HIV outbreak in southern Africa sparks travel ban

Image copyright Getty Images Image caption The Omicron is a new version of the HIV virus

Canada has banned visitors from southern Africa after a mutated strain of the HIV virus isolated from a farmer in Zimbabwe sparked alarm.

The outbreak, which affects about 1,000 people in southern Africa, is already declared in a malaria-prone area.

The Canadian government said it had banned travel from the worst-affected countries, as well as Cuba and Haiti.

Travel in general from the southern African region is still banned.

The Omicron HIV virus does not spread from person to person, but can activate dormant cells in infected people’s blood.

The mutation is caused by a “cold-transport bug” which infects HIV – the virus which causes AIDS – by hitting it in the gut, in areas where they do not normally attack.

Image copyright Reuters Image caption This map shows the geographical area where the unusual strain has been detected

“They come into contact with blood vessels or vessels that are swollen and that can introduce changes into our blood,” Dr David Bennet of the National Public Health Laboratory in Waterloo, Ontario, told Canadian media.

Canada’s Public Health Agency said “the risk of the Omicron virus spreading to Canada from the South Africa-region is considered low”.

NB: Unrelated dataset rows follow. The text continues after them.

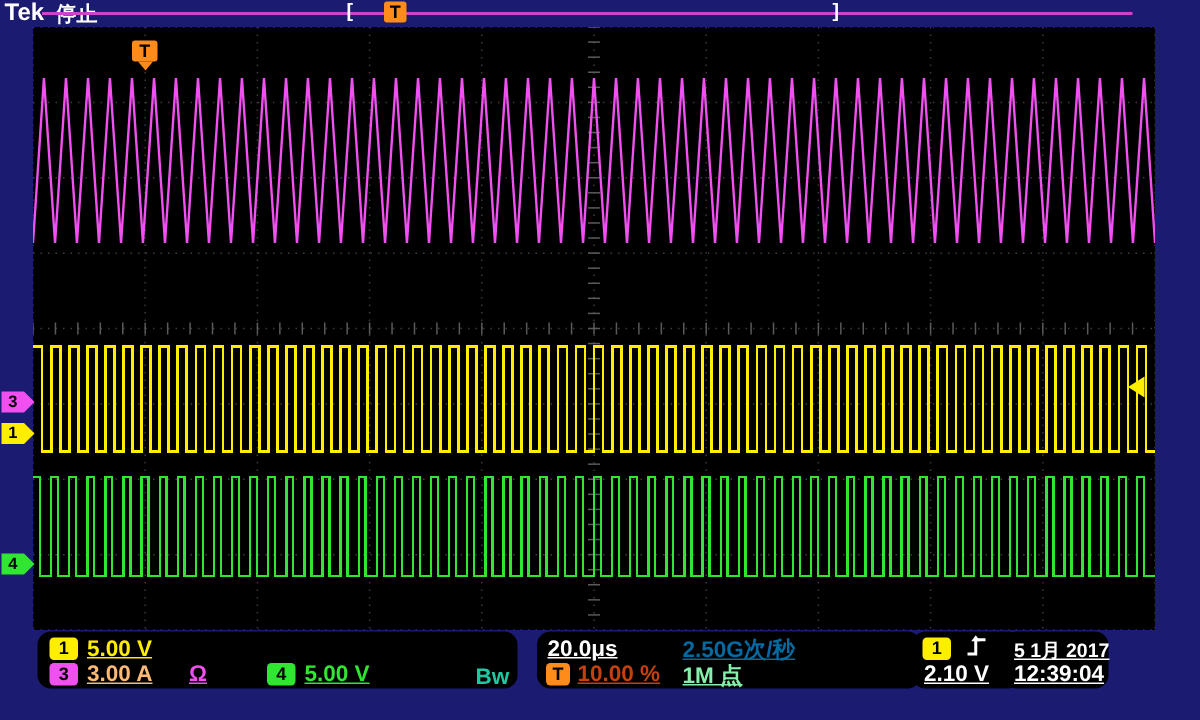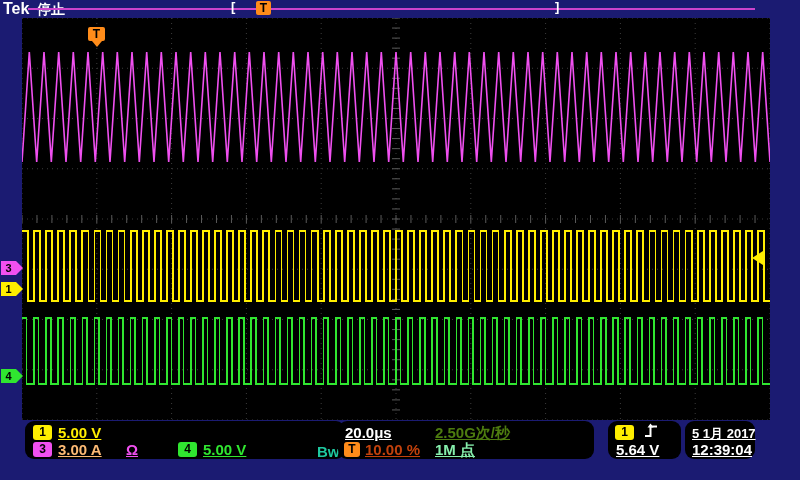"20.0μs" div.sbox { left: 338px -> 358px }
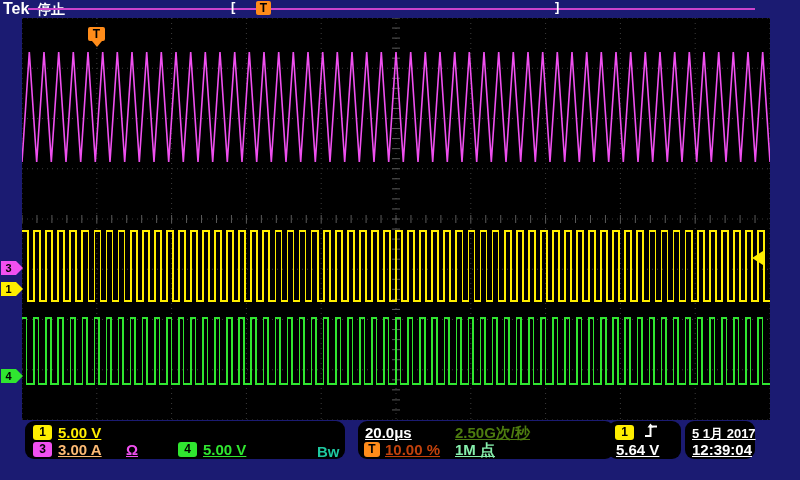"2.50G次/秒" span.rtext { color: #4d7c0f -> #0369a1 }
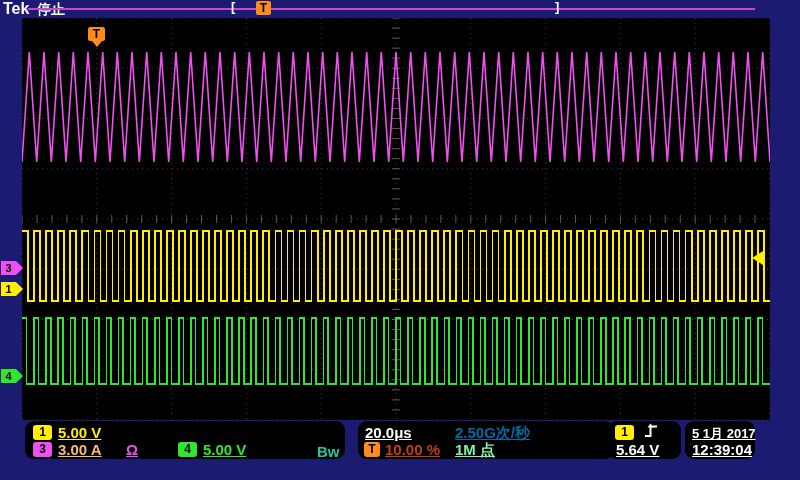"5 1月 2017" div.sbox { left: 685px -> 669px }
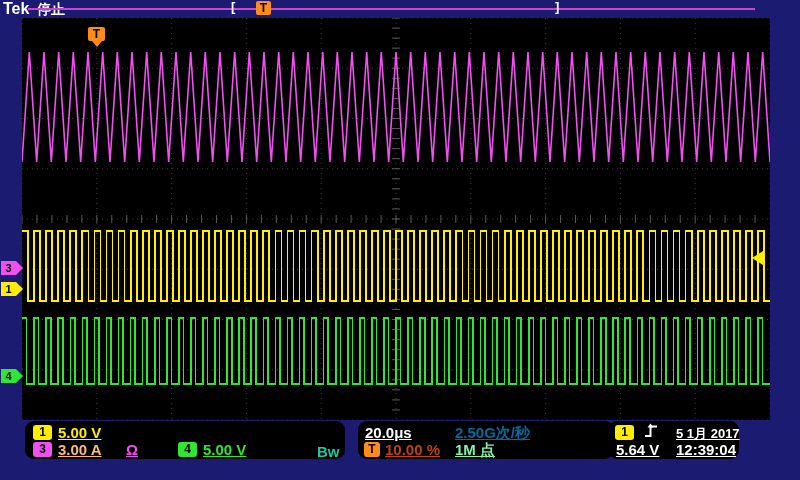"5.64 V" span.rtext { text: 5.64 -> 2.10 }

However, around 180 people have been affected in Zimbabwe and other countries.

Zimbabwe’s government has suspended imports of HIV drugs and developed an X-ray to detect it. It is understood there have been more than 60 X-ray cases.

The US Centers for Disease Control and Prevention warns that “if symptoms are severe enough, the infection could evolve into AIDS”.

Dr Bennet says the Omicron HIV strain could not spread outside southern Africa for “one to two years”.

“The likelihood of this occurring outside this region is very, very low,” he added.

‘No deaths’

Cuba, which is a relative haven for visitors to the region, has issued a public health notice saying the outbreak may affect its coast, but there have been no reported cases so far.

“All tourists, including travellers from southern Africa, can take the assurance that Cuba has taken the necessary steps to respond to any possible foreign involvement in its public health situation,” the health ministry statement said.

At least 62 people have been infected in South Africa and Zimbabwe, according to the Centers for Disease Control and Prevention.

The disease is easily transmitted in natural environments such as rivers and streams as the droplets from people’s coughs and sneezes can be picked up by animals.

However, small numbers of humans are infected every year.

The World Health Organization says there are usually about 16,500 people infected annually with HIV.

Professor Fritzi Vermogensen, a European director at the US global health research organisation the Atlanta-based Centers for Disease Control and Prevention (CDC), said the strong outbreak had not been detected for a long time.

“The infection from humans can only happen when a virus completely covers a microbe species,” she told BBC News.

Dr Bennet said Omicron HIV was not seen in people on the lookout for it.

“They [HIV-positive people] have antibodies, so to us they look healthy,” he said.

He added that scientists were looking at other ways in which the mutant virus could be transmitted.

Professor Jon Samuelsson, who heads the Global Alliance to Accelerate HIV/AIDS Research, said the issue highlighted the need for knowledge sharing.

“It’s very telling that most of the knowledge is happening in Africa and it has been decades since we really went down that path,” he told the BBC News website.

“Instead, there’s an arms race. We are working so well together now but we still have a lot of gaps.

“To me this is very damning. But if the [government] of the country we are concerned about can come forward with a solution,” he added.